Intel VTune Profiler

Version Module File Name System A System B/C System G Cloud System Note
2024.0 intel-vtune/2024.0 + + - -
2023.2 (default) intel-vtune/2023.2 + + - -
2023.1 intel-vtune/2023.1 + + - -
2022.3 intel-vtune/2022.3 + + - -

+: Available for all users
- : Not available

In the Intel compiler available environment, execute the module command as follows.

$ module load intel-vtune

For details on the module command, please refer to Modules.

Commands Purpose
vtune-gui Acrivate the GUI version of the VTune Profiler.
vtune Activate the command line version of the VTune Profiler.

Options Purpose
-collect=string Specifies the analysis type.
-app-working-dir=string Specifies the working directory.
-r, -result-dir=string Specifies the directory in which to save the result.

Types Purpose
threading Displays multi-threaded parallelism.
hotspots Analyze hotspots.
memory-access Analyze memory access.

  1. Compiling
    When using the Intel VTune Profiler, compile with debugging options -g and the same optimization options as for the actual program execution.

    $ icc -g -O2 test.c
  2. Activating VTune Profiler
    In MobaXterm or FastX, the VTune Amplifier is activated when executing the vtune-gui command. Please refer to Interactive Processing for details on the tssrun command.

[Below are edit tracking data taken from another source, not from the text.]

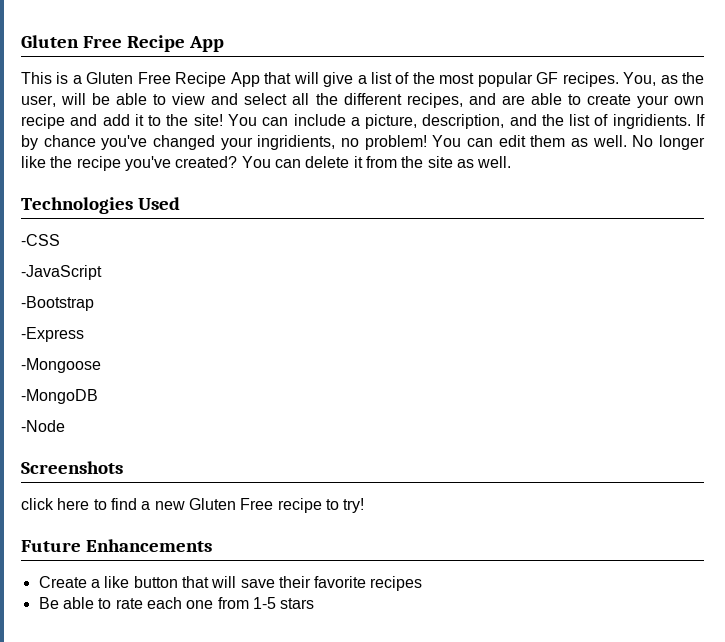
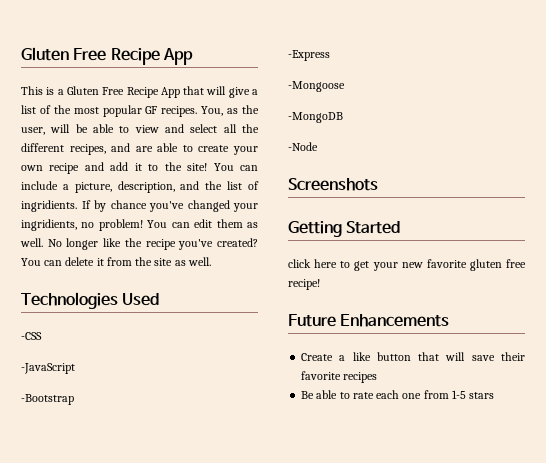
+ Getting Started
- click here to find a new Gluten Free recipe to try!
+ click here to get your new favorite gluten free recipe!

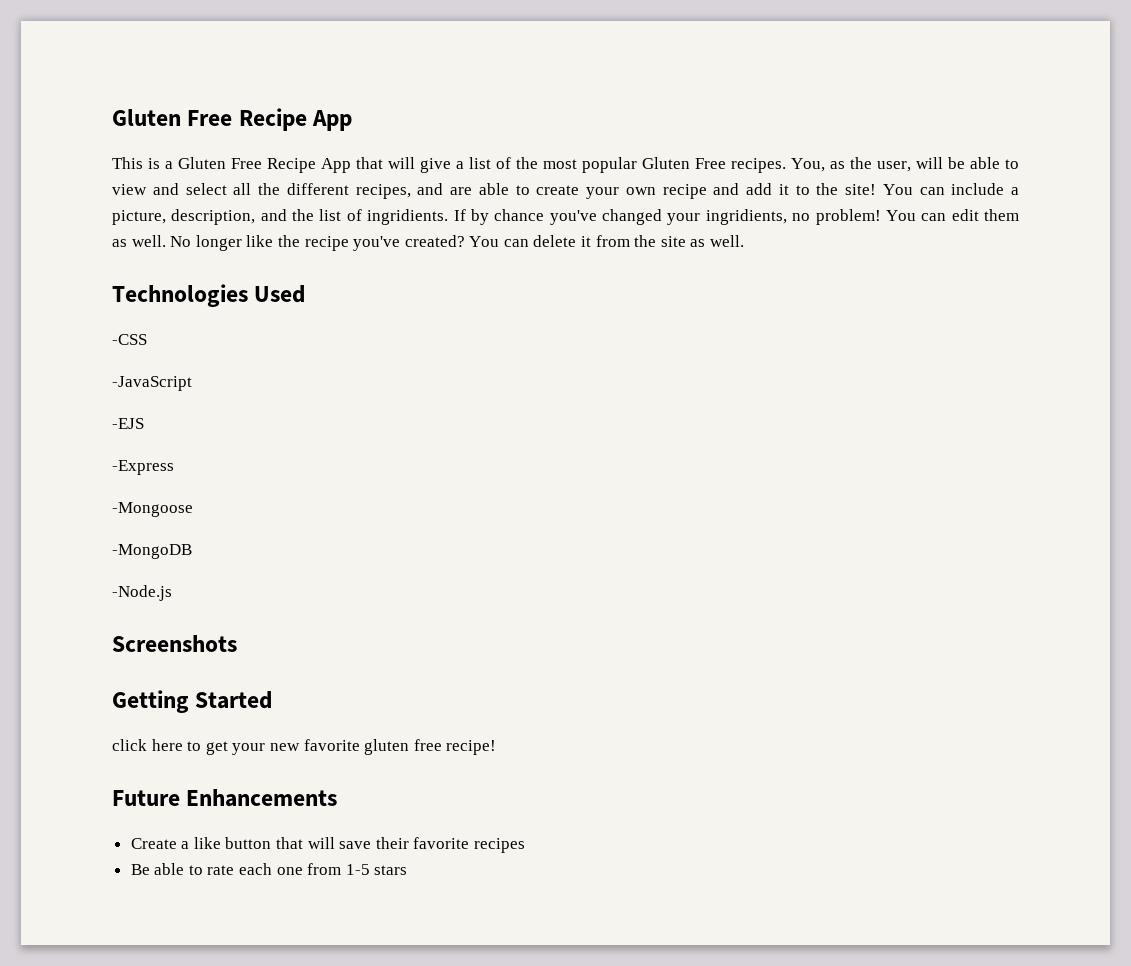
- This is a Gluten Free Recipe App that will give a list of the most popular GF recipes.
+ This is a Gluten Free Recipe App that will give a list of the most popular Gluten Free recipes.
- -Bootstrap
+ -EJS
- -Node
+ -Node.js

    $ tssrun --x11 vtune-gui 

  3. Creating projects
    Select New Project in the center of the screen and the following screen will appear. Then enter the appropriate Project name and click Create Project.

  4. Setting projects
    Next, the Configure Analysis screen will appear. Specify the target program in Application and click OK. If an arguments is required, specify it here.

  5. Start Analysis
    Click Performance Snapshot, specify the target of the check, and then press Start with the triangle symbol.

  6. Confirmation of analysis results
    After a short wait, the results of the analysis in the VTune Profiler are displayed. In this example, we can see that the multiply1 function is using a lot of CPU time.

The GUI version supports analysis of OpenMP programs.

When starting with the tssrun command, the --rsc option specifies the number of threads.

Example:8 threads execution

tssrun --x11 --rsc t=8:c=8 vtune-gui

Please use the CUI version for an analysis of MPI program.

  1. Compiling
    When using Intel VTune Profiler, compile with debugging options -g and the same optimization options as for the actual program execution.

    $ icc -g -O2 test.c
  2. Executing Check
    A CUI version of the VTune Profiler is available with the vtune command. In this example, we are analyzing hotspots by specifying the directory to output the results. Please refer to Interactive Processing for details on the tssrun command.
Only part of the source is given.